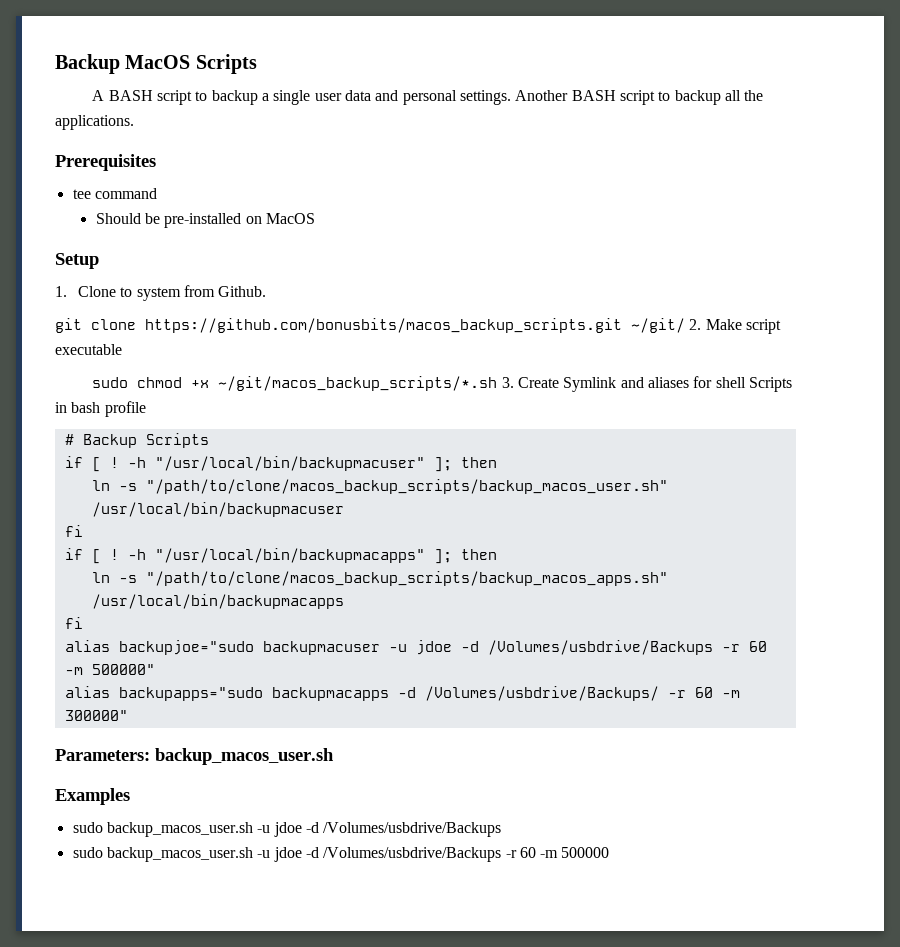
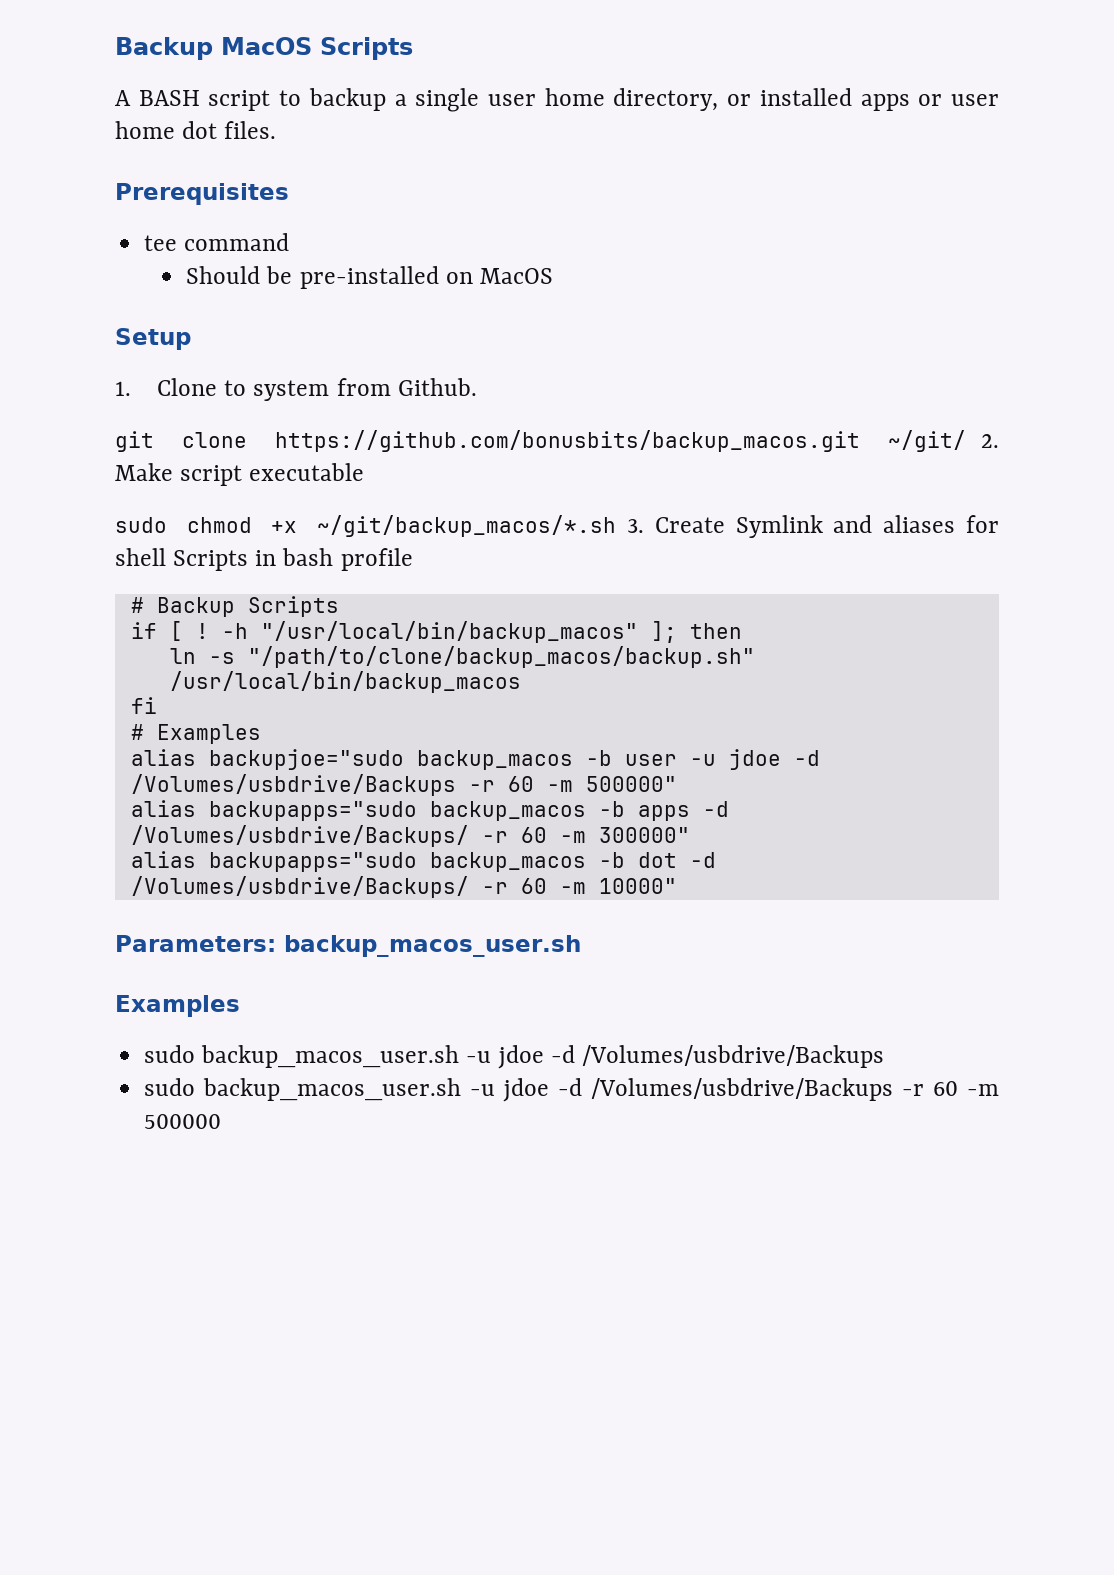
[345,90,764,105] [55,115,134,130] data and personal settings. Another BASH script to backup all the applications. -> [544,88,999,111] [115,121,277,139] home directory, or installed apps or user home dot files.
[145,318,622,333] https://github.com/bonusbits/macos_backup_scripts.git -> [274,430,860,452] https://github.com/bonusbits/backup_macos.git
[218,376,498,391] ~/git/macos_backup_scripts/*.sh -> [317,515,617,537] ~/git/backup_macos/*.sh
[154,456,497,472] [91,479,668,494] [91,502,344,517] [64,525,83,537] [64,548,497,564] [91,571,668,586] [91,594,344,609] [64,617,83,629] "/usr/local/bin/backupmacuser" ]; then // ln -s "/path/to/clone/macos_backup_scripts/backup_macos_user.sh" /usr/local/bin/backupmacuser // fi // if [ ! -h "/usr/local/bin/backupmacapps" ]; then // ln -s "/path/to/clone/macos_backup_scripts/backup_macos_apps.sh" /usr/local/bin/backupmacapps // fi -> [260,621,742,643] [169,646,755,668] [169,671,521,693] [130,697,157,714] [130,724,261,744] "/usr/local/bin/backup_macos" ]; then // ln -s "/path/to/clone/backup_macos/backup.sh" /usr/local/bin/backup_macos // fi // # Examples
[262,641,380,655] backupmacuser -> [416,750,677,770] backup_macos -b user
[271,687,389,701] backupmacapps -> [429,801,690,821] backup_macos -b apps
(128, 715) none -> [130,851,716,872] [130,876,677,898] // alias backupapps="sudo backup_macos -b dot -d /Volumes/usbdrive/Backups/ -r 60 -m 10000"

········

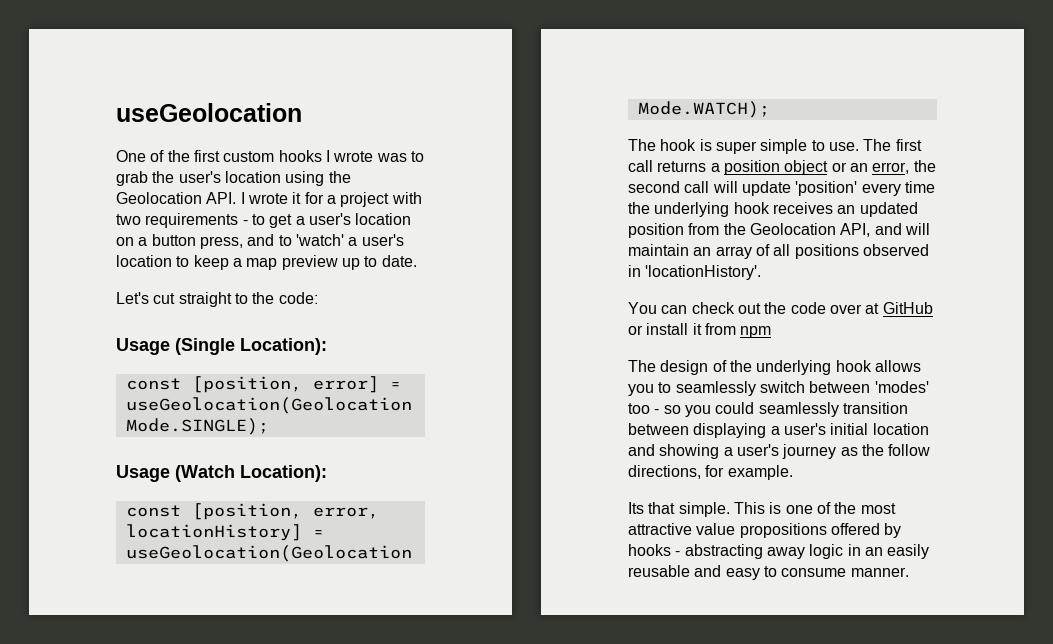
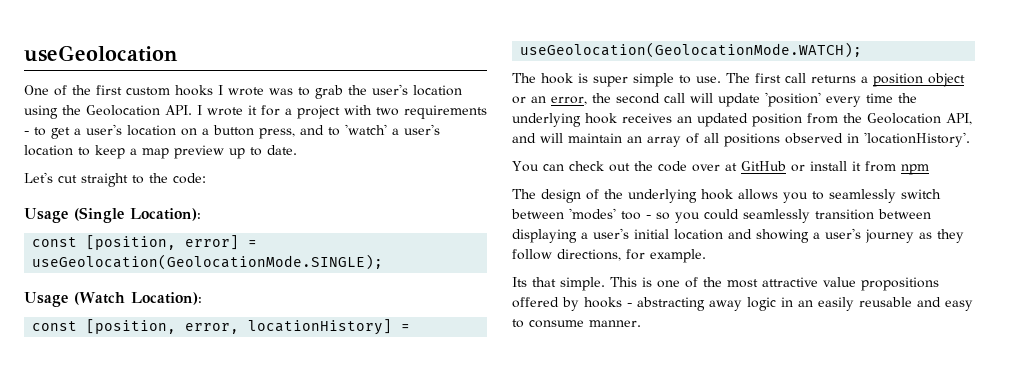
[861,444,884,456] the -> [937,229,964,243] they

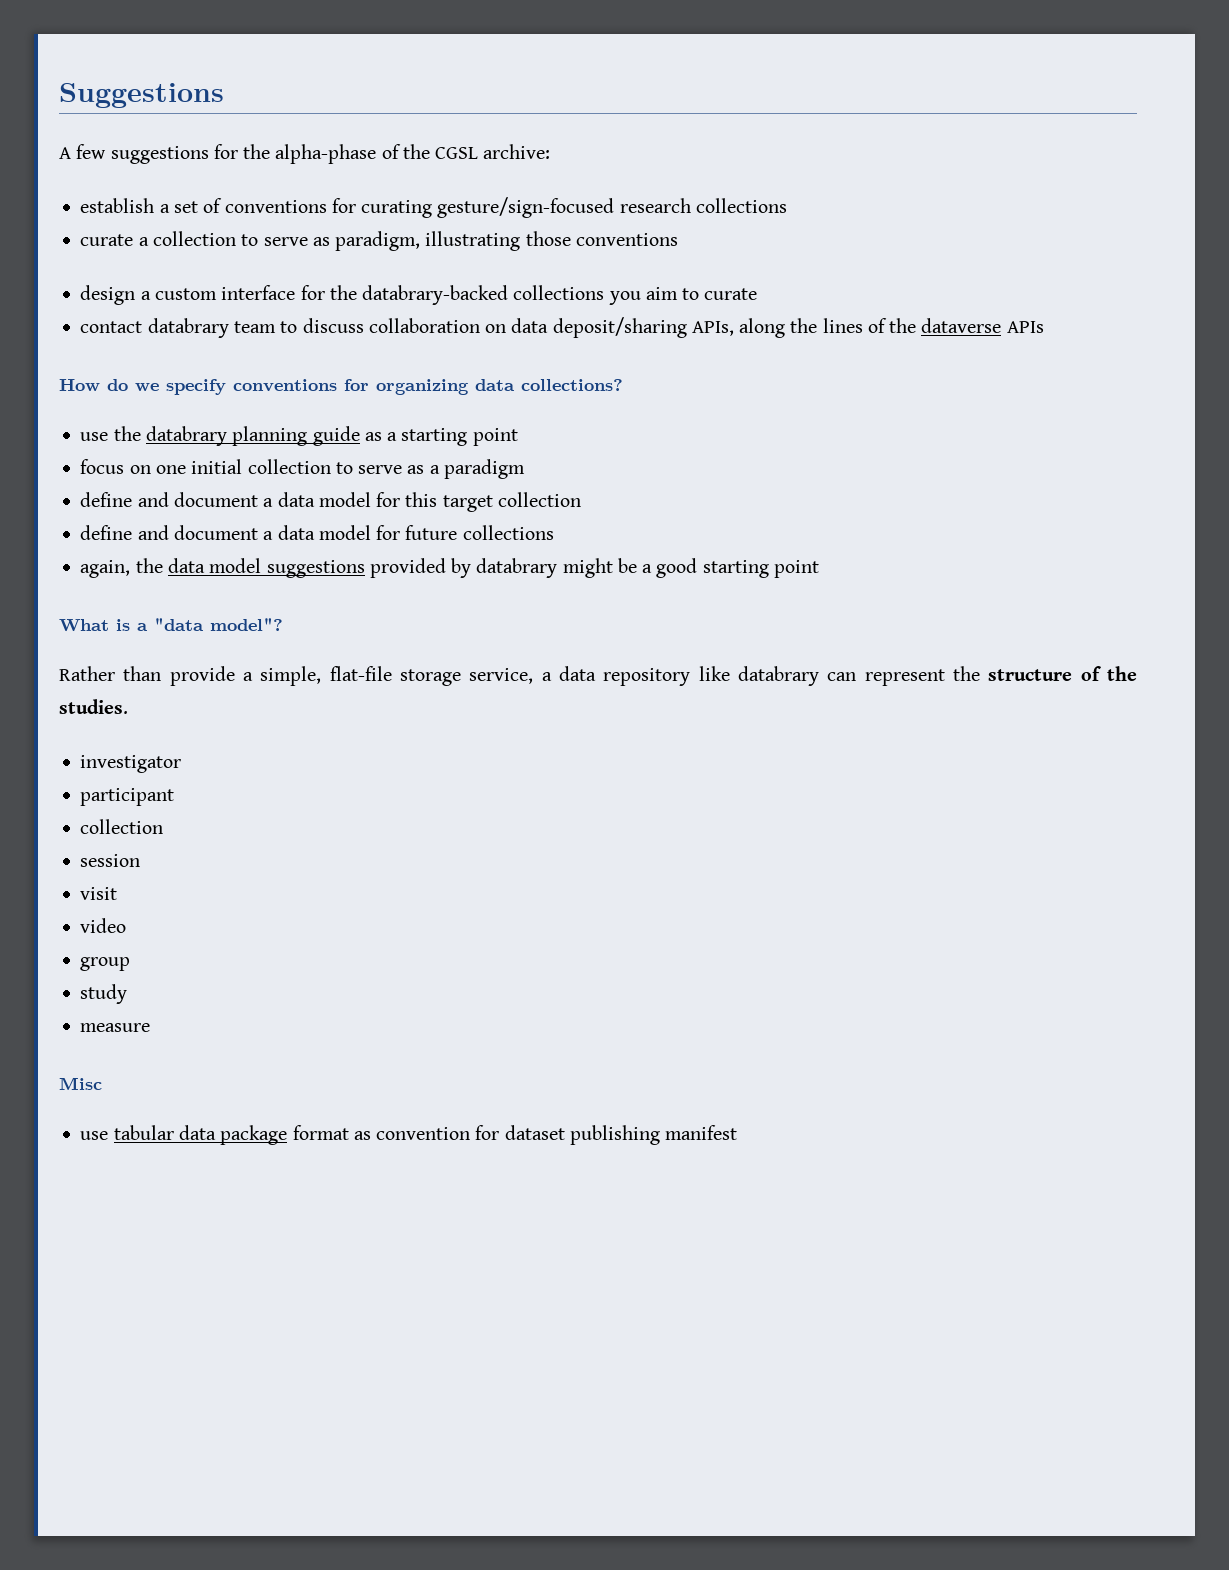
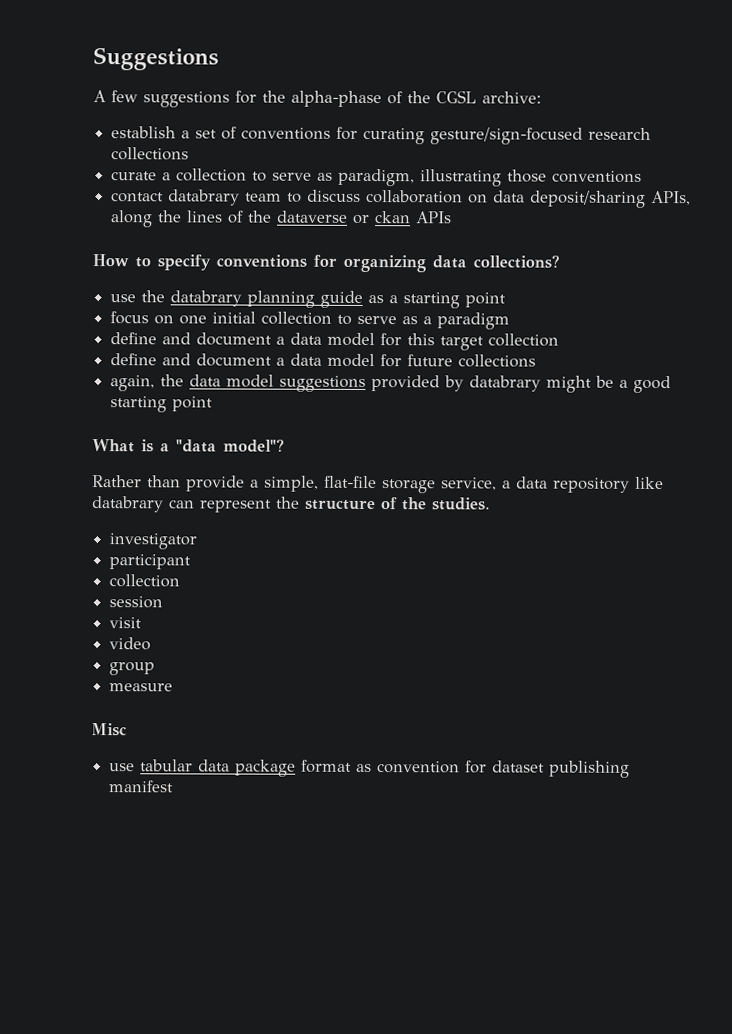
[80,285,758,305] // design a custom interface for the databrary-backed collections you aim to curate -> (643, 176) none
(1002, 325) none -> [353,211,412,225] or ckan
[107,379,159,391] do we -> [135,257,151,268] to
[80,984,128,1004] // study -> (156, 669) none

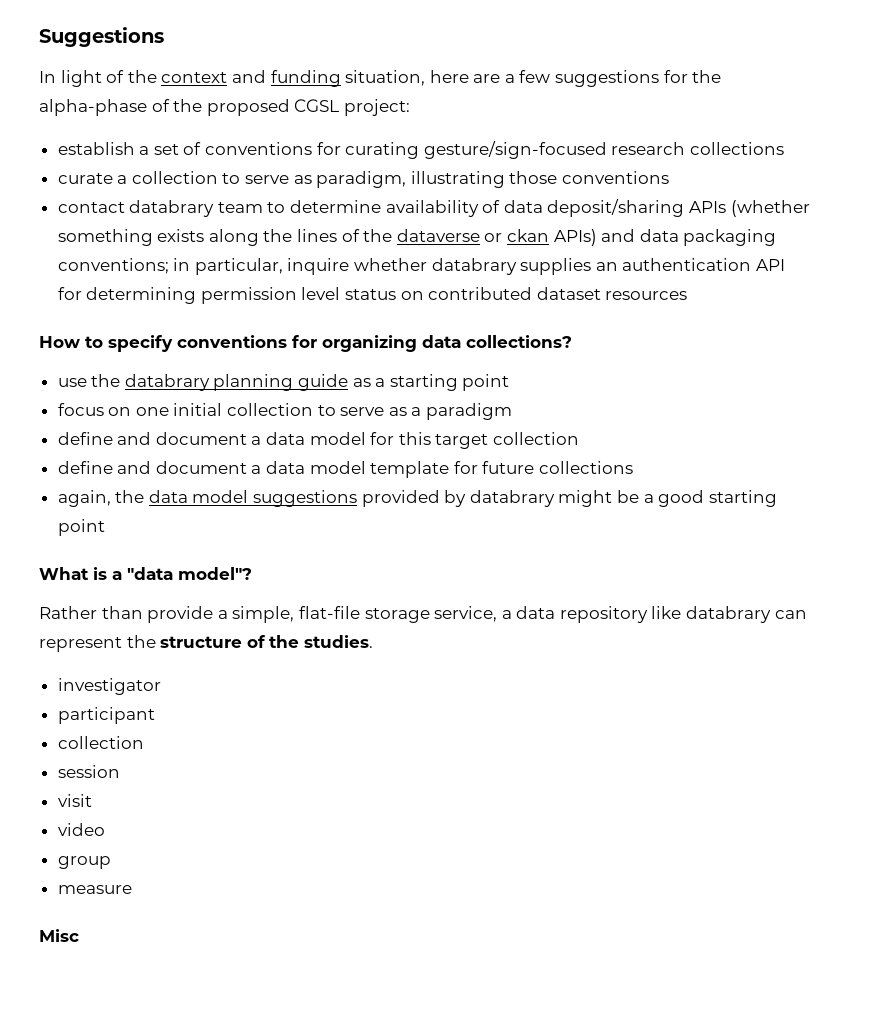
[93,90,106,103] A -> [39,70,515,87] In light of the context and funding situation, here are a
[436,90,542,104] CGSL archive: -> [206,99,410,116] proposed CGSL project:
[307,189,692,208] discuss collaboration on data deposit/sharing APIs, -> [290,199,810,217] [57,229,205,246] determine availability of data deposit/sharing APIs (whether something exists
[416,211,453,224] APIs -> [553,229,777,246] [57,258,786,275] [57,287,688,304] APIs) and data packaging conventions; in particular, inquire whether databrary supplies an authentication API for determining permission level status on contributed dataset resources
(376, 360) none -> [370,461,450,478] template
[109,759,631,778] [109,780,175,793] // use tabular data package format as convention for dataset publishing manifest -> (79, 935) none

········

TASK TO CARRY OUT = An exact copy is needed of the stretch above that opens with the line containing "[861,444,884,456] the ->" and closes with the line containing "[307,189,692,208] discuss collaboration"; the pictures are not part of it.

ANSWER AREA =
[861,444,884,456] the -> [937,229,964,243] they

[80,285,758,305] // design a custom interface for the databrary-backed collections you aim to curate -> (643, 176) none
(1002, 325) none -> [353,211,412,225] or ckan
[107,379,159,391] do we -> [135,257,151,268] to
[80,984,128,1004] // study -> (156, 669) none

[93,90,106,103] A -> [39,70,515,87] In light of the context and funding situation, here are a
[436,90,542,104] CGSL archive: -> [206,99,410,116] proposed CGSL project:
[307,189,692,208] discuss collaboration on data deposit/sharing APIs, -> [290,199,810,217] [57,229,205,246] determine availability of data deposit/sharing APIs (whether something exists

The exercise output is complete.